**PROBLEM DETAILS**
Transcribe the data as written, minus images.

**** TASK INPUTS

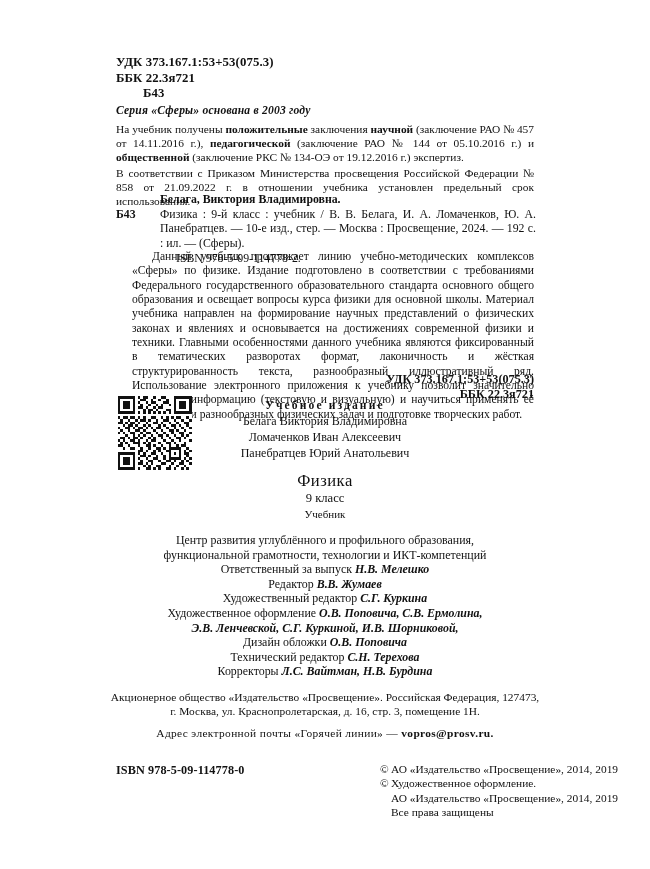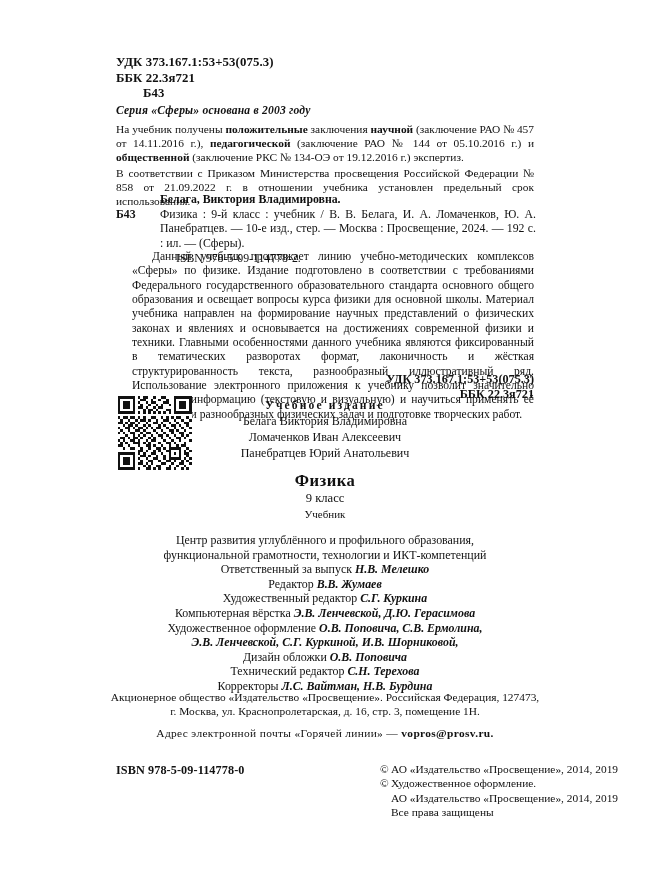--- a/index.html
+++ b/index.html
@@ -158,21 +158,21 @@
     letter-spacing: 0.7px;
     line-height: 15px;
   }
   .imprint .ui-author {
     font-size: 12px;
     font-weight: normal;
     line-height: 16.1px;
   }
   .imprint .ui-subject {
     font-size: 16.6px;
-    font-weight: bold;
+    font-weight: normal;
     line-height: 21px;
     margin-top: 9px;
     letter-spacing: 0.5px;
   }
   .imprint .ui-grade {
     font-size: 12.6px;
     line-height: 15.5px;
   }
   .imprint .ui-kind {
     font-size: 11px;
@@ -539,21 +539,20 @@
     <div class="ui-grade">9 класс</div>
     <div class="ui-kind">Учебник</div>
   </div>
 
   <div class="credits">
     <div>Центр развития углублённого и профильного образования,</div>
     <div>функциональной грамотности, технологии и ИКТ-компетенций</div>
     <div><span>Ответственный за выпуск </span><span class="bi">Н.В. Мелешко</span></div>
     <div><span>Редактор </span><span class="bi">В.В. Жумаев</span></div>
     <div><span>Художественный редактор </span><span class="bi">С.Г. Куркина</span></div>
-    <div><span>Компьютерная вёрстка </span><span class="bi">Э.В. Ленчевской, Д.Ю. Герасимова</span></div>
     <div><span>Художественное оформление </span><span class="bi">О.В. Поповича, С.В. Ермолина,</span></div>
     <div><span class="bi">Э.В. Ленчевской, С.Г. Куркиной, И.В. Шорниковой,</span></div>
     <div><span>Дизайн обложки </span><span class="bi">О.В. Поповича</span></div>
     <div><span>Технический редактор </span><span class="bi">С.Н. Терехова</span></div>
     <div><span>Корректоры </span><span class="bi">Л.С. Вайтман, Н.В. Бурдина</span></div>
   </div>
 
 
   <div class="publisher">
     <div>Акционерное общество «Издательство «Просвещение». Российская Федерация, 127473,</div>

********

**REPLY TO THE TASK**
--- a/index.html
+++ b/index.html
@@ -158,21 +158,21 @@
     letter-spacing: 0.7px;
     line-height: 15px;
   }
   .imprint .ui-author {
     font-size: 12px;
     font-weight: normal;
     line-height: 16.1px;
   }
   .imprint .ui-subject {
     font-size: 16.6px;
-    font-weight: bold;
+    font-weight: normal;
     line-height: 21px;
     margin-top: 9px;
     letter-spacing: 0.5px;
   }
   .imprint .ui-grade {
     font-size: 12.6px;
     line-height: 15.5px;
   }
   .imprint .ui-kind {
     font-size: 11px;
@@ -539,21 +539,20 @@
     <div class="ui-grade">9 класс</div>
     <div class="ui-kind">Учебник</div>
   </div>
 
   <div class="credits">
     <div>Центр развития углублённого и профильного образования,</div>
     <div>функциональной грамотности, технологии и ИКТ-компетенций</div>
     <div><span>Ответственный за выпуск </span><span class="bi">Н.В. Мелешко</span></div>
     <div><span>Редактор </span><span class="bi">В.В. Жумаев</span></div>
     <div><span>Художественный редактор </span><span class="bi">С.Г. Куркина</span></div>
-    <div><span>Компьютерная вёрстка </span><span class="bi">Э.В. Ленчевской, Д.Ю. Герасимова</span></div>
     <div><span>Художественное оформление </span><span class="bi">О.В. Поповича, С.В. Ермолина,</span></div>
     <div><span class="bi">Э.В. Ленчевской, С.Г. Куркиной, И.В. Шорниковой,</span></div>
     <div><span>Дизайн обложки </span><span class="bi">О.В. Поповича</span></div>
     <div><span>Технический редактор </span><span class="bi">С.Н. Терехова</span></div>
     <div><span>Корректоры </span><span class="bi">Л.С. Вайтман, Н.В. Бурдина</span></div>
   </div>
 
 
   <div class="publisher">
     <div>Акционерное общество «Издательство «Просвещение». Российская Федерация, 127473,</div>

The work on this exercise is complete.